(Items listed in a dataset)
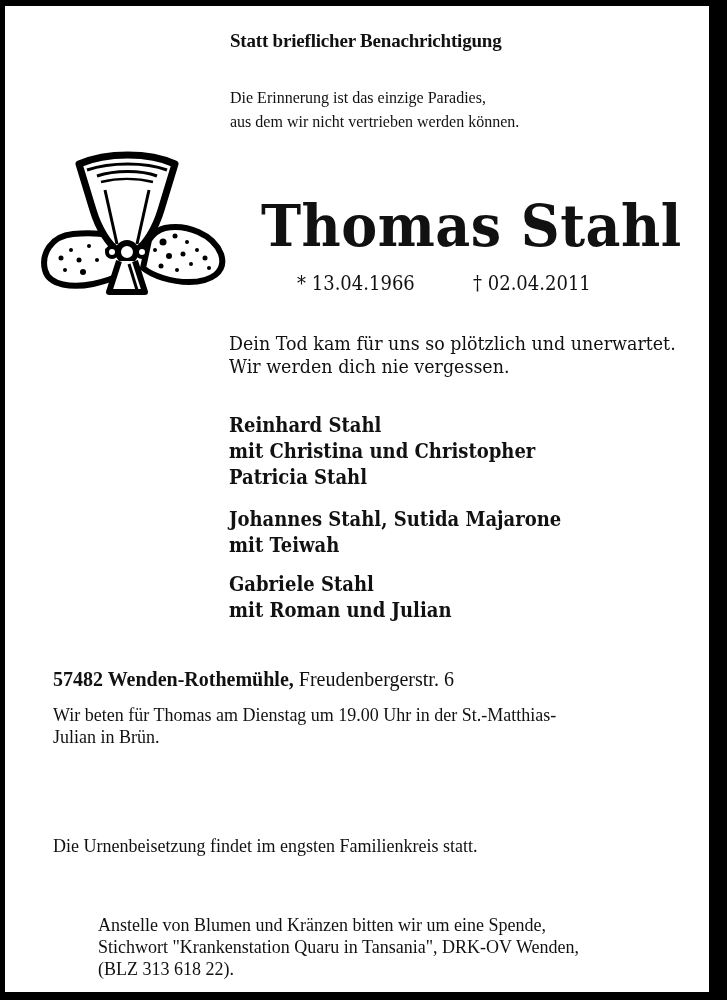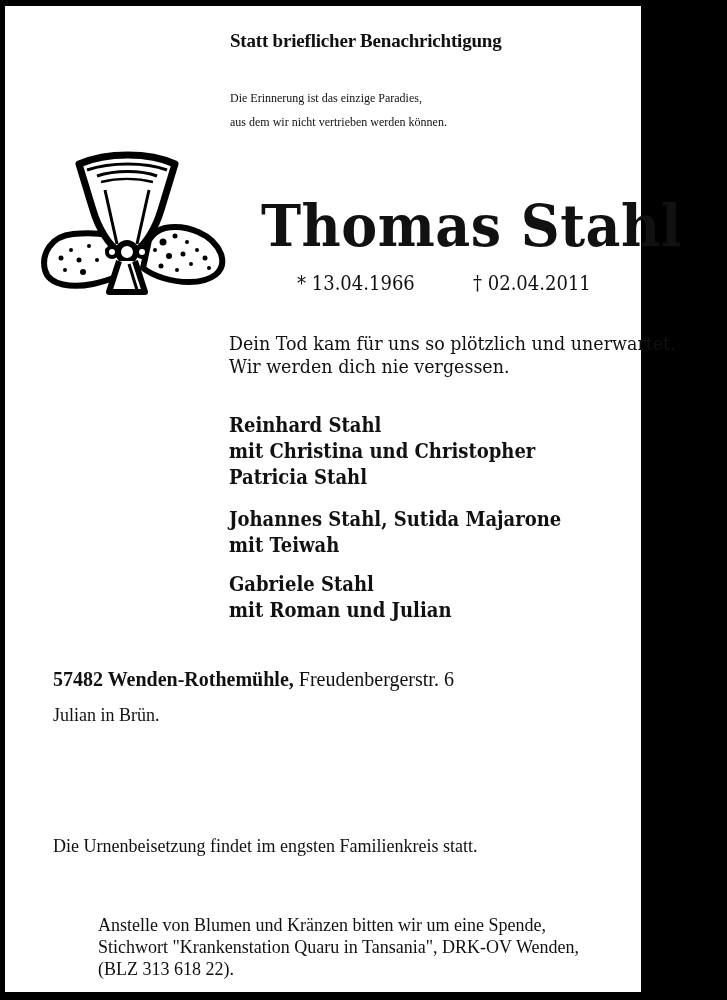--- a/index.html
+++ b/index.html
@@ -10,7 +10,7 @@
     color: #111111;
   }
   .sheet {
-    position: absolute; left: 5px; top: 6px; width: 636px; height: 986px;
+    position: absolute; left: 5px; top: 6px; width: 704px; height: 986px;
     background: #ffffff;
   }
   .abs { position: absolute; white-space: nowrap; }

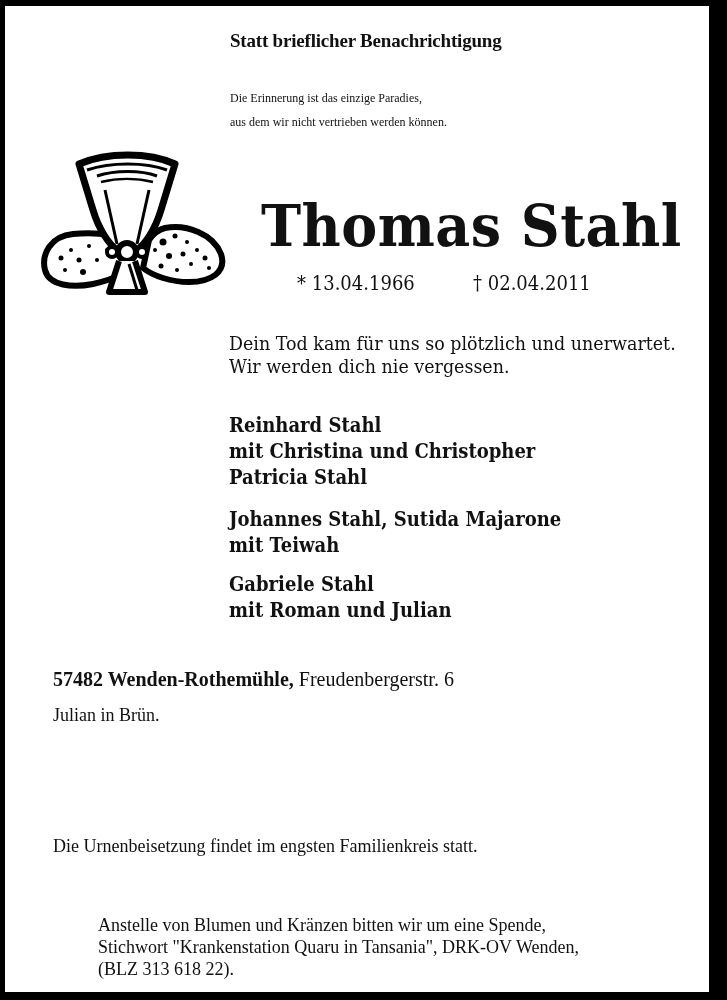--- a/index.html
+++ b/index.html
@@ -15,7 +15,7 @@
   }
   .abs { position: absolute; white-space: nowrap; }
   .heading { left: 225px; top: 24px; font-size: 19px; font-weight: bold; letter-spacing: -0.2px; }
-  .quote { left: 225px; top: 80px; font-size: 12px; line-height: 24px; }
+  .quote { left: 225px; top: 80px; font-size: 16px; line-height: 24px; }
   .emblem { left: 32px; top: 140px; width: 190px; height: 150px; }
   .name { left: 256px; top: 186px; font-size: 58px; font-weight: bold; letter-spacing: 0.5px; font-family: "DejaVu Serif", serif; transform: scaleX(0.93); transform-origin: left; }
   .born { left: 292px; top: 265px; font-size: 20px; font-family: "DejaVu Serif", serif; transform: scaleX(0.9); transform-origin: left; }

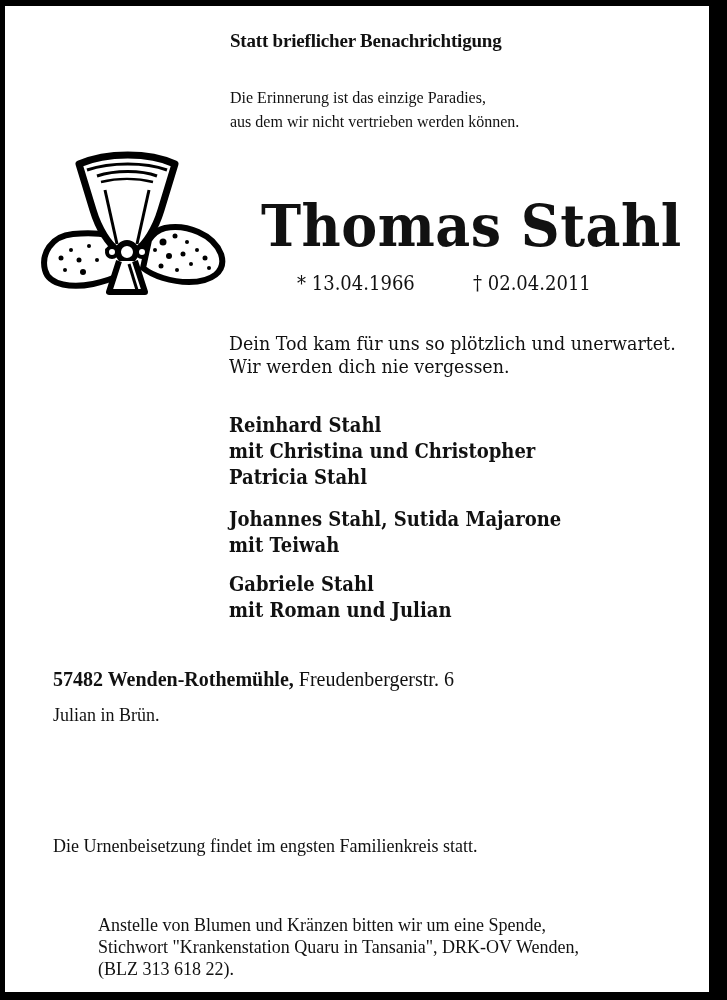--- a/index.html
+++ b/index.html
@@ -117,6 +117,7 @@
   </div>
 
   <div class="abs para p1">
+    <div>Wir beten für Thomas am Dienstag um 19.00 Uhr in der St.-Matthias-</div>
     <div>Julian in Brün.</div>
   </div>
   <div class="abs para p3">

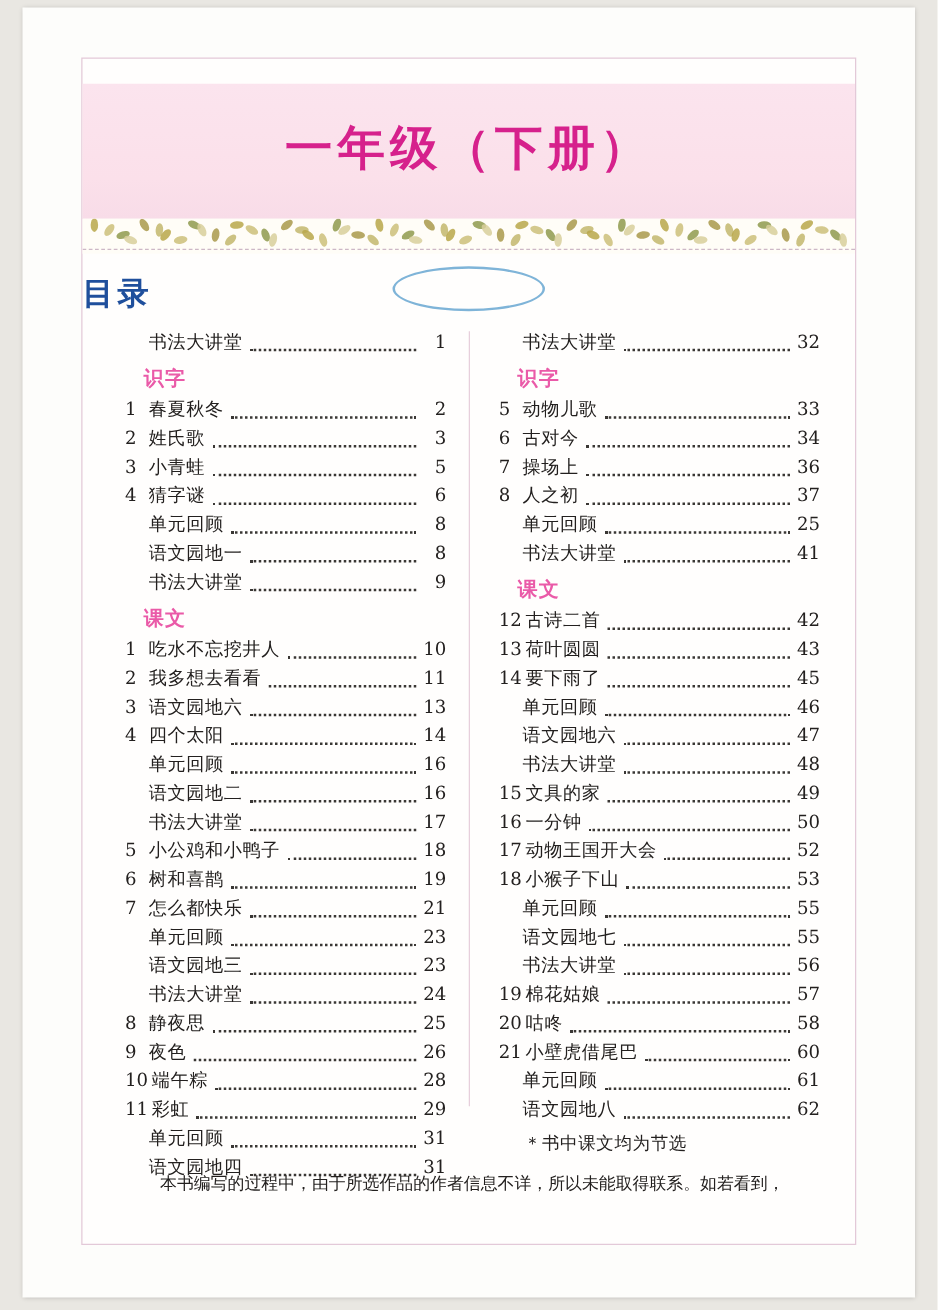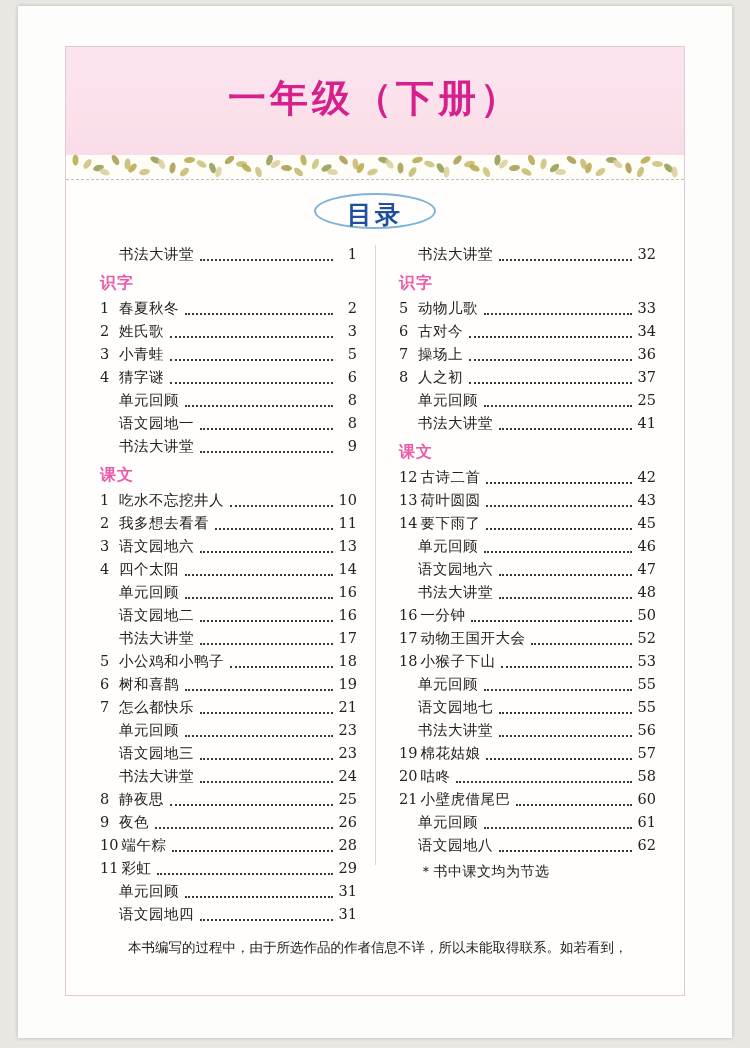--- a/index.html
+++ b/index.html
@@ -38,6 +38,7 @@
     height: 108px;
     background: linear-gradient(#fbe4ee, #fbe0ea 70%, #f8dce8);
     border-bottom: 0;
+    margin-top: 20px;
   }
   .book-title {
     position: absolute;

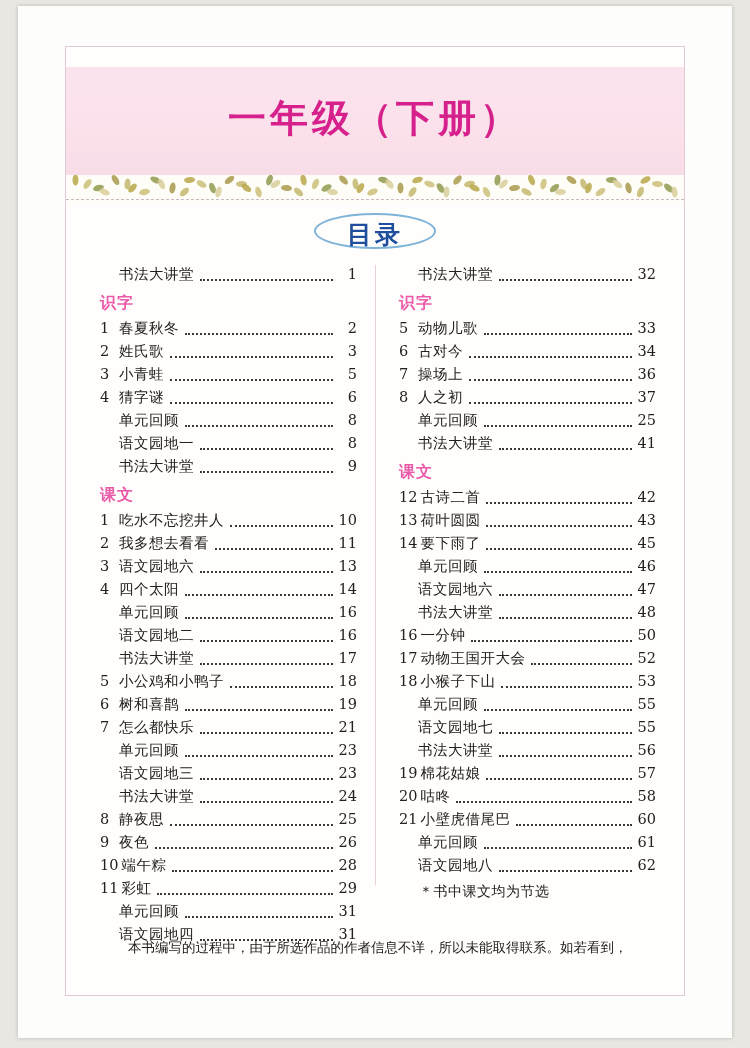--- a/index.html
+++ b/index.html
@@ -91,7 +91,7 @@
     position: absolute;
     left: 0; right: 0;
     top: 15px;
-    text-align: center;
+    text-align: left;
     font-family: "DejaVu Serif", serif;
     font-weight: bold;
     font-size: 25px;

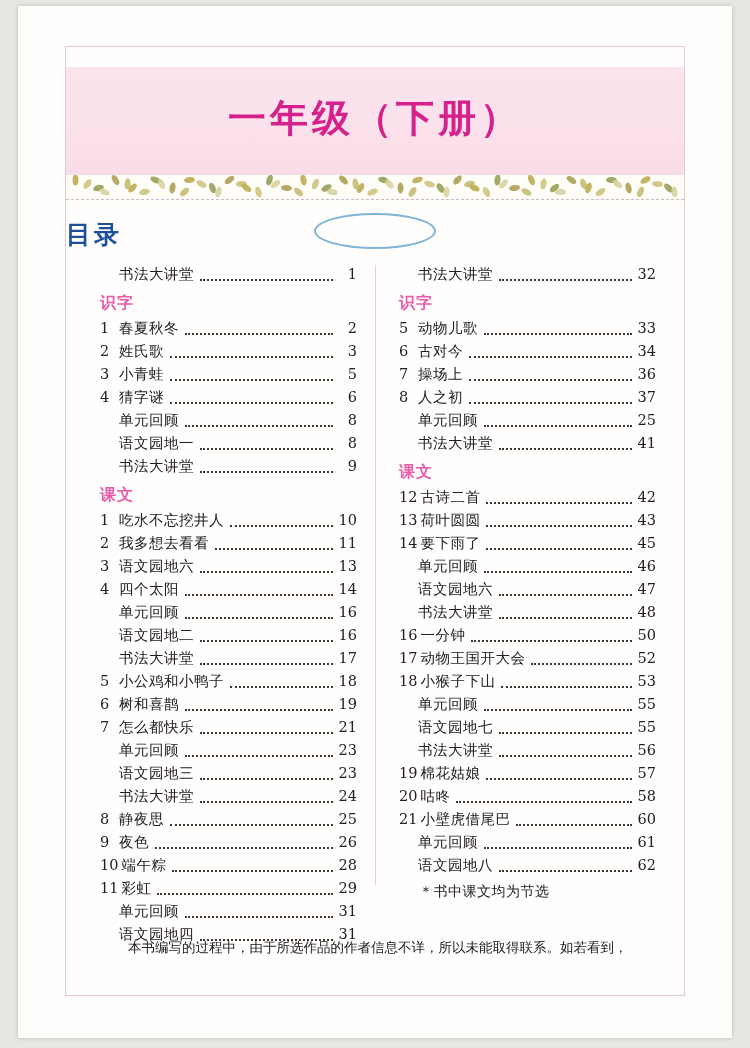--- a/index.html
+++ b/index.html
@@ -124,7 +124,7 @@
     font-weight: bold;
     font-size: 16px;
     color: #ea5aa8;
-    margin: 7px 0 3px 0;
+    margin: 7px 0 3px 15px;
     letter-spacing: 1px;
   }
   .entry {

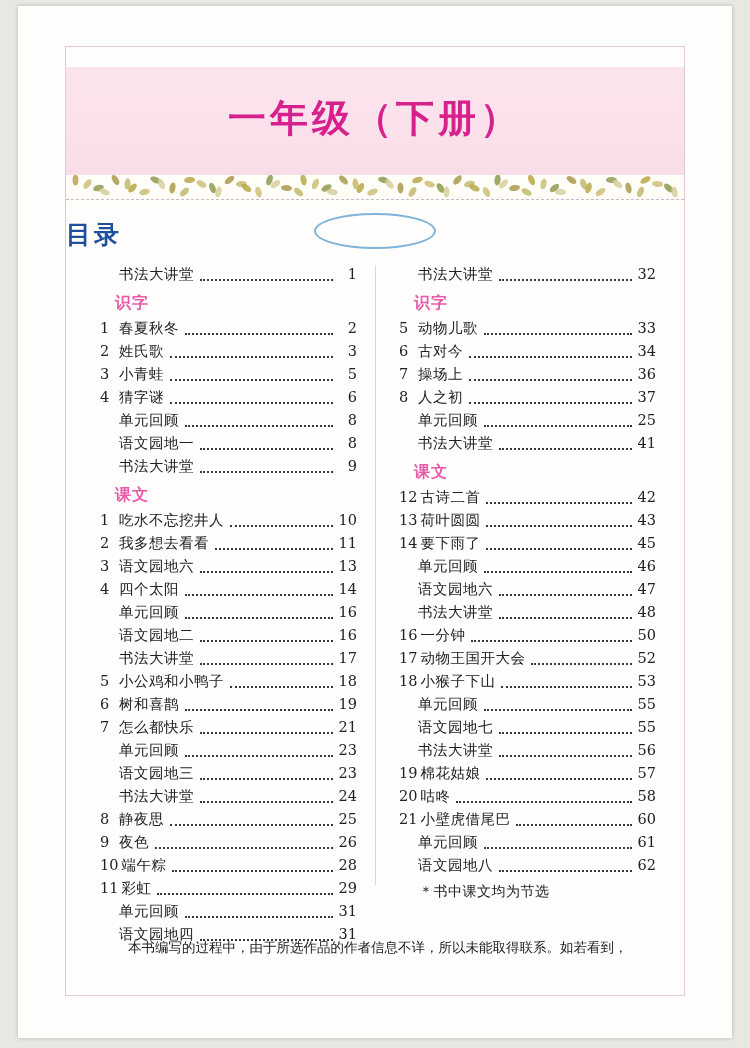--- a/index.html
+++ b/index.html
@@ -511,6 +511,12 @@
             <span class="page-no">48</span>
           </div>
           <div class="entry">
+            <span class="num">15</span>
+            <span class="txt">文具的家</span>
+            <span class="dots"></span>
+            <span class="page-no">49</span>
+          </div>
+          <div class="entry">
             <span class="num">16</span>
             <span class="txt">一分钟</span>
             <span class="dots"></span>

- Problem details: Find the string "page" in the data. Report each line it appears in.

- Output of the exercise:
             <span class="page-no">48</span>
+            <span class="page-no">49</span>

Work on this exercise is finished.